[What the task asks] Please return the lines of the data that contain "border".

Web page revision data
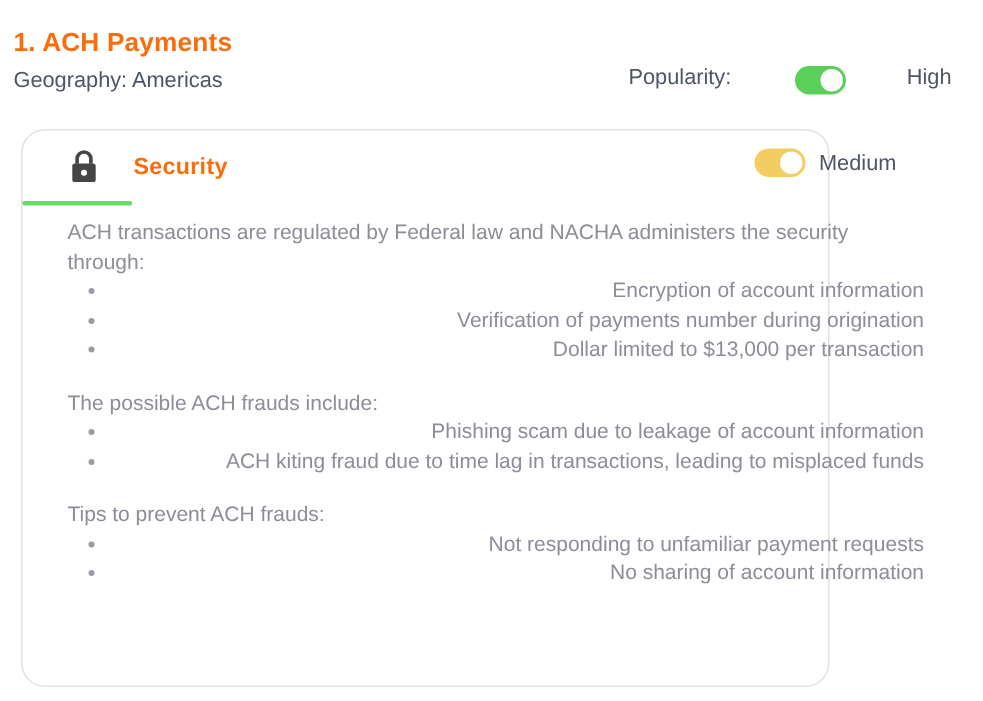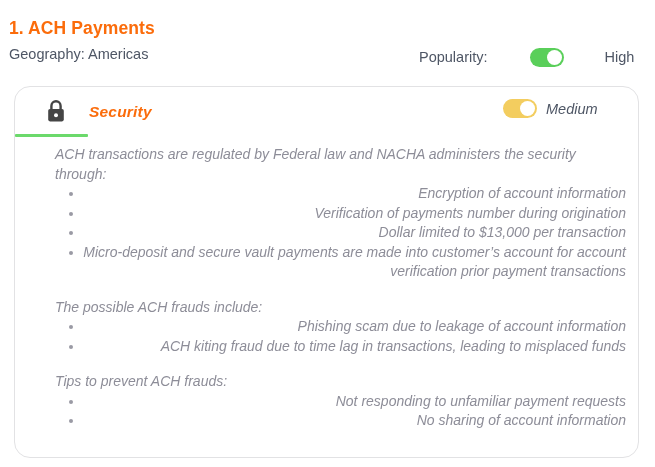--- a/index.html
+++ b/index.html
@@ -50,7 +50,7 @@
     left: 419px;
     top: 0px;
     display: flex;
-    align-items: center;
+    align-items: flex-start;
     height: 26px;
     gap: 32px;
   }

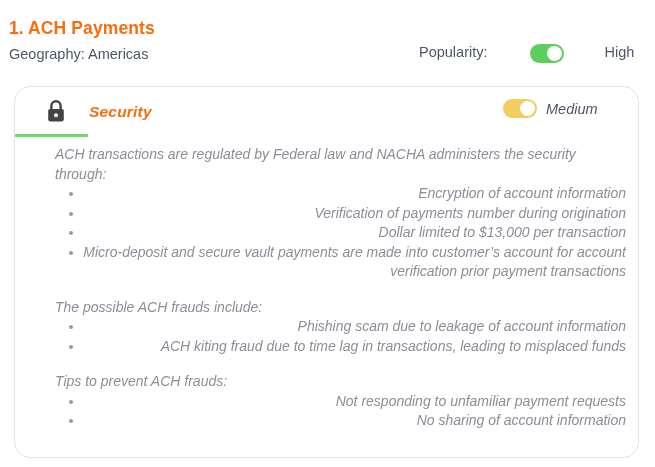--- a/index.html
+++ b/index.html
@@ -94,13 +94,12 @@
     position: absolute;
     left: 14px;
     top: 86px;
-    width: 625px;
+    width: 539px;
     height: 372px;
     box-sizing: border-box;
     border: 1px solid #E2E2E4;
     border-radius: 16px;
     background: #ffffff;
-    font-style: italic;
   }
 
   .card-header {

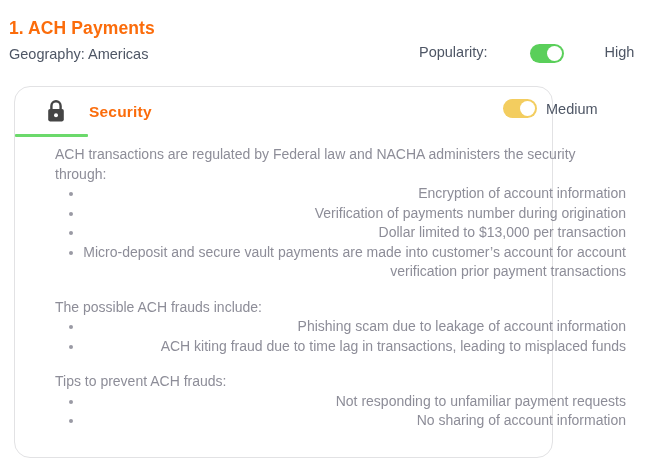--- a/index.html
+++ b/index.html
@@ -147,7 +147,7 @@
   
   .card-body {
     position: absolute;
-    left: 10px;
+    left: 0;
     top: 58px;
     width: 625px;
     padding: 0 24px 0 30px;

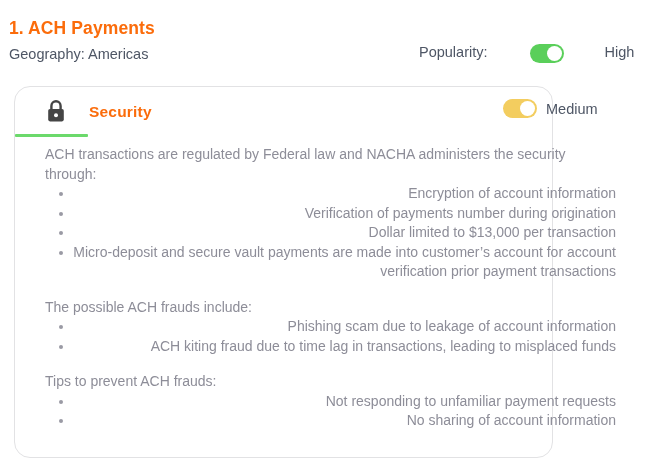--- a/index.html
+++ b/index.html
@@ -236,7 +236,6 @@
       <li>Encryption of account information</li>
       <li>Verification of payments number  during origination</li>
       <li>Dollar limited to $13,000 per  transaction</li>
-      <li>Micro-deposit and secure vault  payments are made into customer’s  account for account verification  prior payment transactions</li>
     </ul>
 
     <div class="para-spacer"></div>

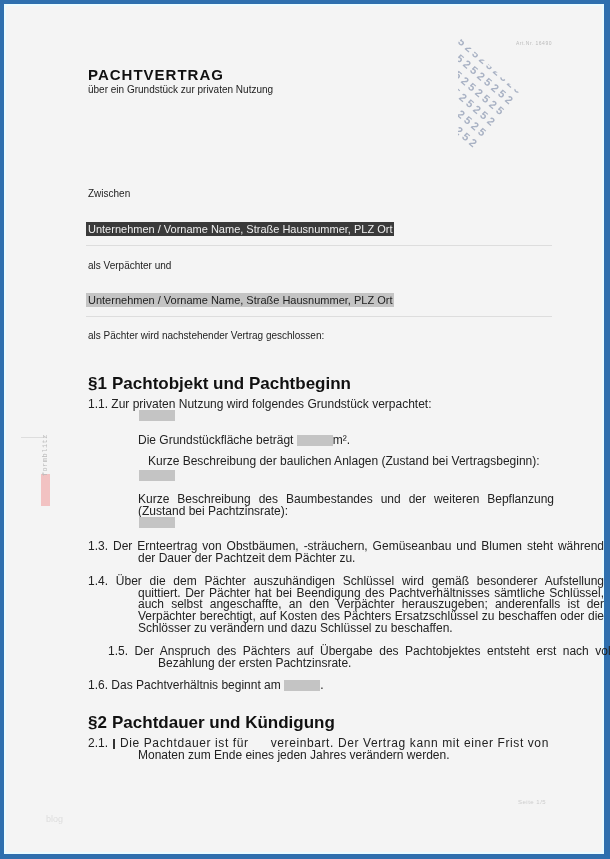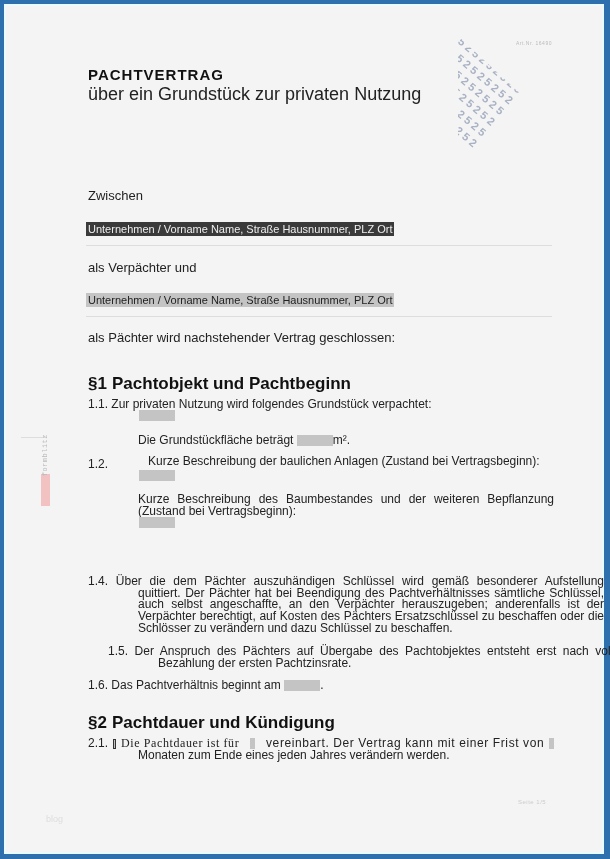--- a/index.html
+++ b/index.html
@@ -18,7 +18,7 @@
   }
   .abs { position: absolute; }
   .title { left: 82px; top: 60px; font-size: 15px; font-weight: bold; letter-spacing: 1px; color: #111; }
-  .subtitle { left: 82px; top: 78px; font-size: 18px; color: #222; }
+  .subtitle { left: 82px; top: 78px; font-size: 10px; color: #222; }
   .artnr { left: 510px; top: 34px; font-size: 5px; color: #bbb; letter-spacing: .5px; }
   .deco { left: 452px; top: 30px; width: 140px; height: 130px; }
   .small { font-size: 13px; color: #222; }

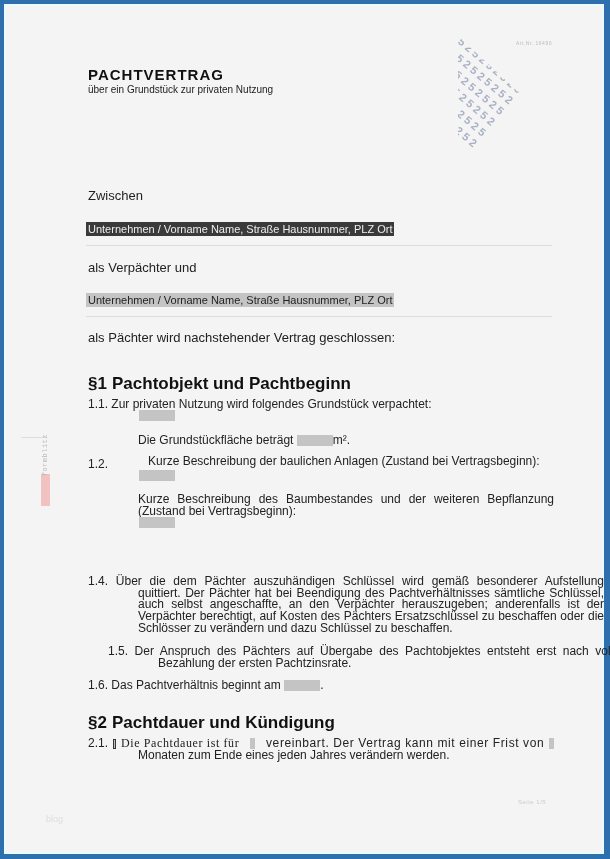--- a/index.html
+++ b/index.html
@@ -21,7 +21,7 @@
   .subtitle { left: 82px; top: 78px; font-size: 10px; color: #222; }
   .artnr { left: 510px; top: 34px; font-size: 5px; color: #bbb; letter-spacing: .5px; }
   .deco { left: 452px; top: 30px; width: 140px; height: 130px; }
-  .small { font-size: 13px; color: #222; }
+  .small { font-size: 10px; color: #222; }
   .party { left: 80px; width: 468px; font-size: 11px; }
   .party .fill { display: inline-block; padding: 1px 2px 1px 2px; }
   .party.dark .fill { background: #3a3a3a; color: #eee; }

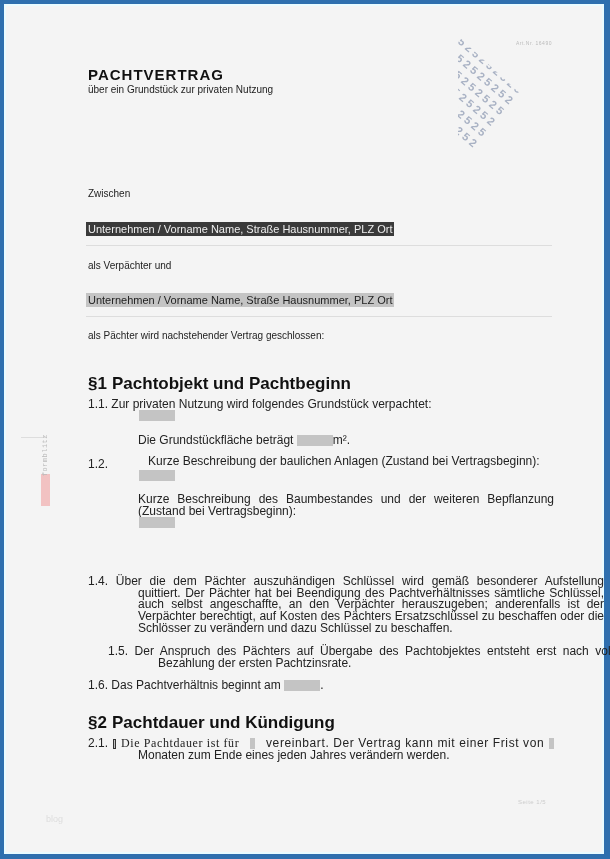--- a/index.html
+++ b/index.html
@@ -99,7 +99,6 @@
     <span class="box" style="width:36px; height:11px;"></span><span>m².</span>
   </div>
 
-  <div class="abs para" style="top:453px;">1.2.</div>
   <div class="abs para" style="left:132px; top:450px; width:416px;padding-left:10px;">Kurze Beschreibung der baulichen Anlagen (Zustand bei Vertragsbeginn):</div>
   <div class="abs box" style="left:133px; top:464px; width:36px; height:11px;"></div>
 

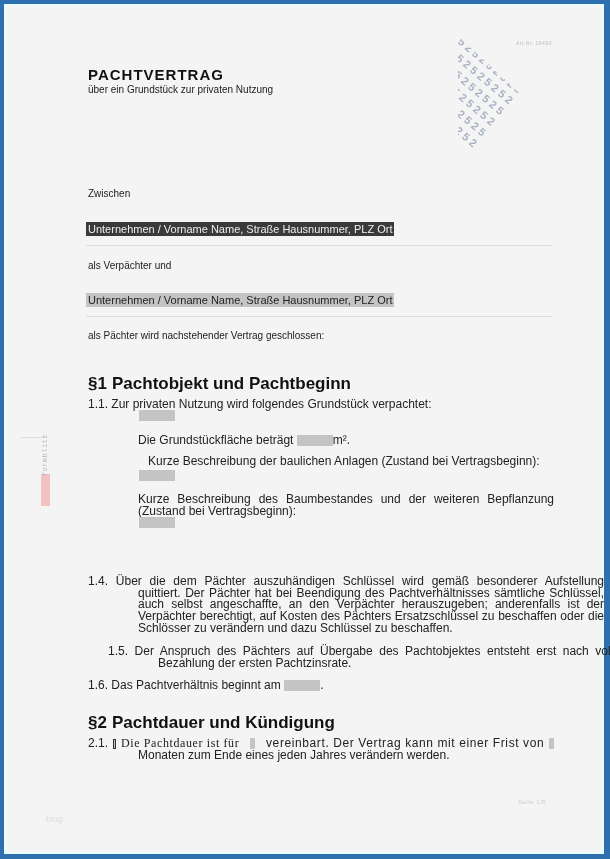--- a/index.html
+++ b/index.html
@@ -102,7 +102,7 @@
   <div class="abs para" style="left:132px; top:450px; width:416px;padding-left:10px;">Kurze Beschreibung der baulichen Anlagen (Zustand bei Vertragsbeginn):</div>
   <div class="abs box" style="left:133px; top:464px; width:36px; height:11px;"></div>
 
-  <div class="abs para" style="left:132px; top:488px; width:416px;">Kurze Beschreibung des Baumbestandes und der weiteren Bepflanzung (Zustand bei Vertragsbeginn):</div>
+  <div class="abs para" style="left:132px; top:488px; width:416px;">Kurze Beschreibung des Baumbestandes und der weiteren Bepflanzung (Zustand bei Pachtzinsrate):</div>
   <div class="abs box" style="left:133px; top:511px; width:36px; height:11px;"></div>
 
 

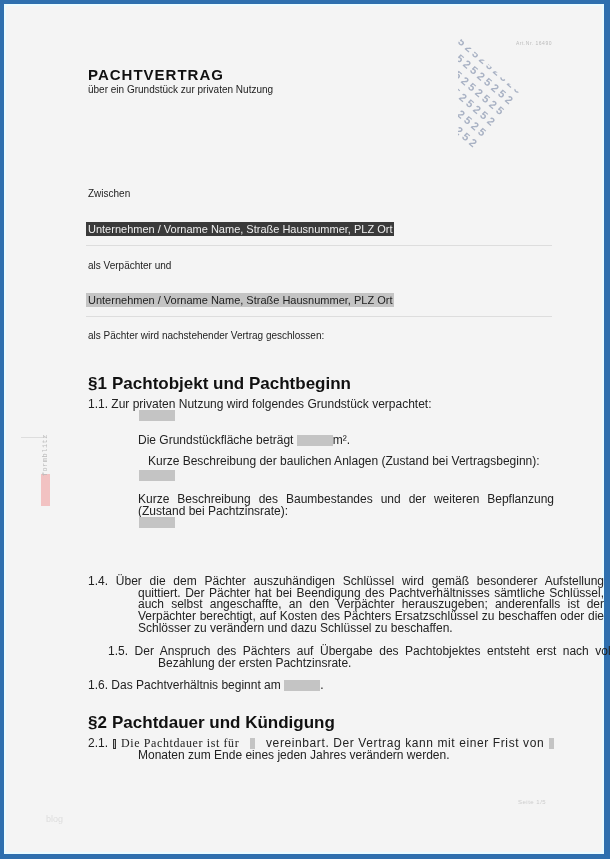--- a/index.html
+++ b/index.html
@@ -105,6 +105,7 @@
   <div class="abs para" style="left:132px; top:488px; width:416px;">Kurze Beschreibung des Baumbestandes und der weiteren Bepflanzung (Zustand bei Pachtzinsrate):</div>
   <div class="abs box" style="left:133px; top:511px; width:36px; height:11px;"></div>
 
+  <div class="abs para hang" style="top:535px;">1.3. Der Ernteertrag von Obstbäumen, -sträuchern, Gemüseanbau und Blumen steht während der Dauer der Pachtzeit dem Pächter zu.</div>
 
   <div class="abs para hang" style="top:570px;">1.4. Über die dem Pächter auszuhändigen Schlüssel wird gemäß besonderer Aufstellung quittiert. Der Pächter hat bei Beendigung des Pachtverhältnisses sämtliche Schlüssel, auch selbst angeschaffte, an den Verpächter herauszugeben; anderenfalls ist der Verpächter berechtigt, auf Kosten des Pächters Ersatzschlüssel zu beschaffen oder die Schlösser zu verändern und dazu Schlüssel zu beschaffen.</div>
 

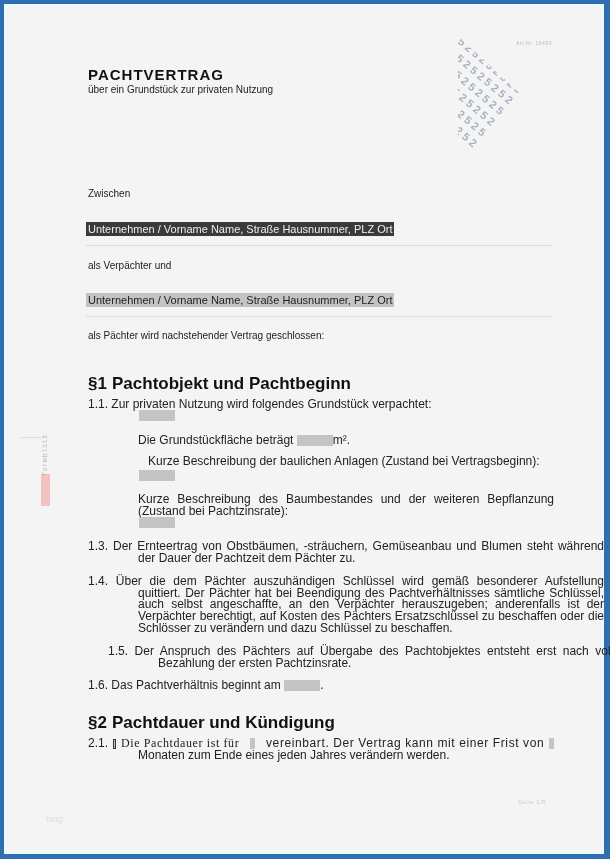--- a/index.html
+++ b/index.html
@@ -124,7 +124,7 @@
     <div style="display:flex; align-items:center; gap:5px; white-space:nowrap;">
       <span>2.1.</span>
       <span class="cb"></span>
-      <span style="letter-spacing:.6px;font-family:Liberation Serif, serif;">Die Pachtdauer ist für</span>
+      <span style="letter-spacing:.6px;">Die Pachtdauer ist für</span>
       <span class="box" style="width:36px; height:11px; margin:0 6px;"></span>
       <span style="letter-spacing:.6px;">vereinbart. Der Vertrag kann mit einer Frist von</span>
       <span class="box" style="width:36px; height:11px; margin-left:auto;"></span>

[Reply]
     box-sizing: border-box;
     border: 1px solid #E2E2E4;
     border-radius: 16px;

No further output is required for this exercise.